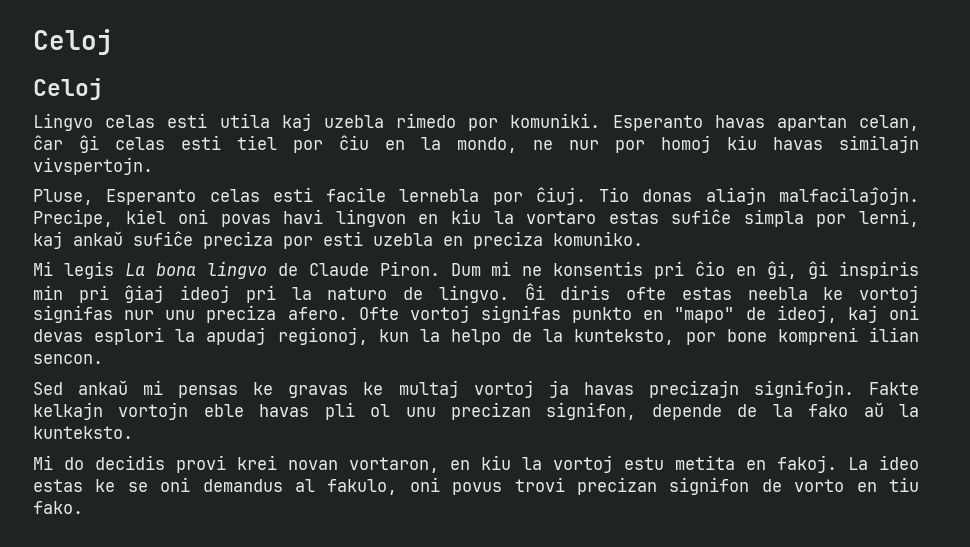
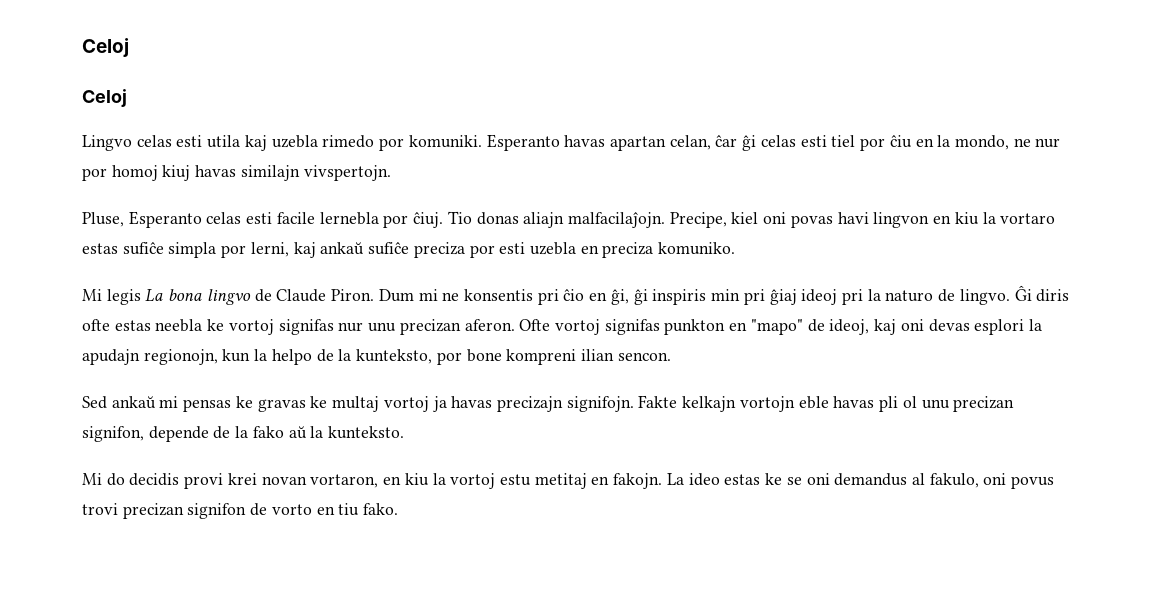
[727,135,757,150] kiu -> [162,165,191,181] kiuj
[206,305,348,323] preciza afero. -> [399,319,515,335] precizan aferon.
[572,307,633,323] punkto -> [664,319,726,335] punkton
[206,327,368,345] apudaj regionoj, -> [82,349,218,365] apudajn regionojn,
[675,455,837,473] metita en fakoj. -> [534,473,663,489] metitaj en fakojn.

- - - -

## The task
Leave out every picture and transcribe the remaining entries exactly.

## Your response
[727,135,757,150] kiu -> [162,165,191,181] kiuj
[206,305,348,323] preciza afero. -> [399,319,515,335] precizan aferon.
[572,307,633,323] punkto -> [664,319,726,335] punkton
[206,327,368,345] apudaj regionoj, -> [82,349,218,365] apudajn regionojn,
[675,455,837,473] metita en fakoj. -> [534,473,663,489] metitaj en fakojn.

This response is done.